County in Minnesota, United States

Wilkin County is a county in the U.S. state of Minnesota. As of the 2020 census, the population of Wilkin County was 6,506. Its county seat is Breckenridge. The county is named for Colonel Alexander Wilkin, a lawyer who served as Minnesota's U.S. marshal and was later killed in the Civil War.

Wilkin County is part of the Wahpeton, ND—MN Micropolitan Statistical Area, which is included in the Fargo-Wahpeton, ND-MN Combined Statistical Area.

==History==
In 1849, the newly organized Minnesota Territory legislature authorized the creation of nine large counties across the territory. One of those, Pembina (later renamed as Kittson), contained areas that were partitioned off on March 8, 1858, to create Toombs County, named after Robert Toombs (1810–85) of Georgia. Toombs had been a member of the US House of Representatives (1845–1853), and US Senate (1853–1861). He became the Confederate secretary of state in 1861; this disloyalty to the Union displeased county residents, who petitioned for a name change. Accordingly, in 1863, the county was renamed Andy Johnson County for Andrew Johnson, who was serving as the military governor of Tennessee at the time.
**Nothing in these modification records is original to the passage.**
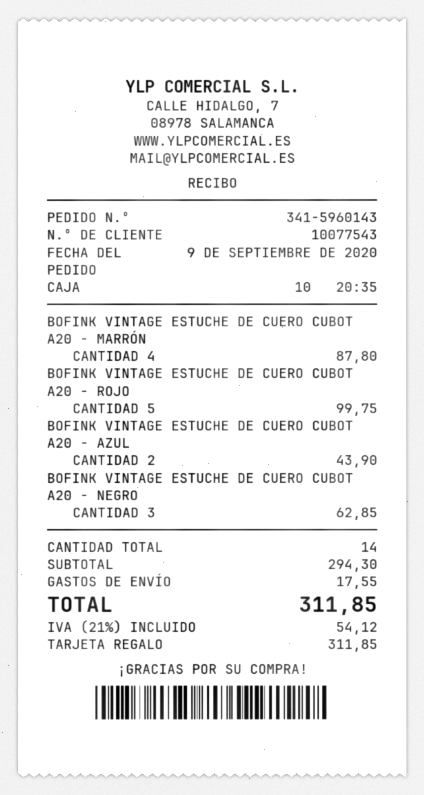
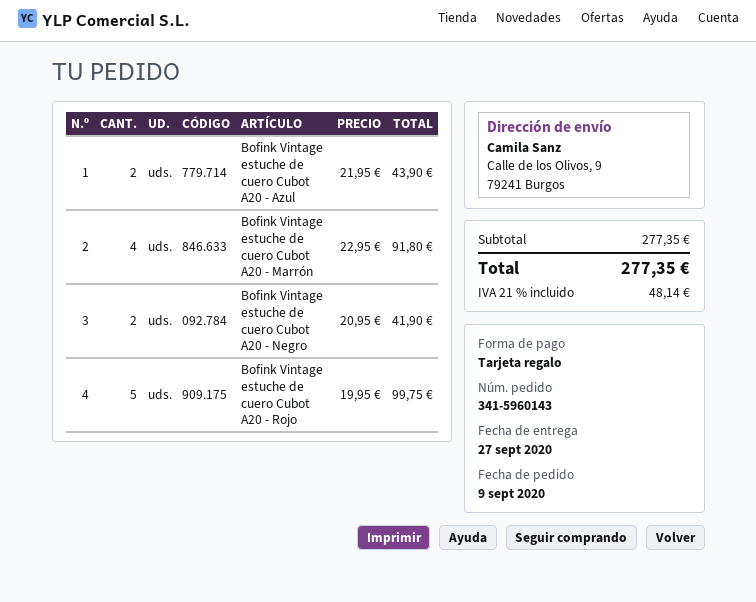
BOFINK VINTAGE ESTUCHE DE CUERO CUBOT A20 - MARRÓN: 4 for 87.80 -> 4 for 91.80
BOFINK VINTAGE ESTUCHE DE CUERO CUBOT A20 - NEGRO: 3 for 62.85 -> 2 for 41.90
subtotal: 294.30 -> 277.35
shipping: 17.55 -> none
tax: 21% = 54.12 -> 21% = 48.14
total: 311.85 -> 277.35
However, Johnson's actions and positions as US President (1865–1869) also displeased county residents, so on March 6, 1868, the county name was again changed, to Wilkin County. It was named for Colonel Alexander Wilkin, a Minnesota attorney and secretary to the Minnesota Territory governor.

The future Breckenridge, Minnesota was settled beginning in the 1850s, and a town was platted there in the spring of 1857. Thus, when Toombs County was authorized in 1858, Breckenridge was listed as the county seat. It continued as the county seat through the subsequent county name changes.

==Geography==

Soils of Wilkin County

Wilkin County lies on the west side of Minnesota. Its west border abuts the east border of the state of North Dakota (across a river). The Bois de Sioux River flows northward along the county's west border. The Rabbit River flows westward through the lower part of the county and discharges into the Bois de Sioux on the county's lower west border. The Otter Tail River flows west-northwestward through the central part of the county and merges with the Bois de Sioux at Breckenridge to form the Red River, which continues to flow along the county's west line northward toward the Hudson Bay in Canada.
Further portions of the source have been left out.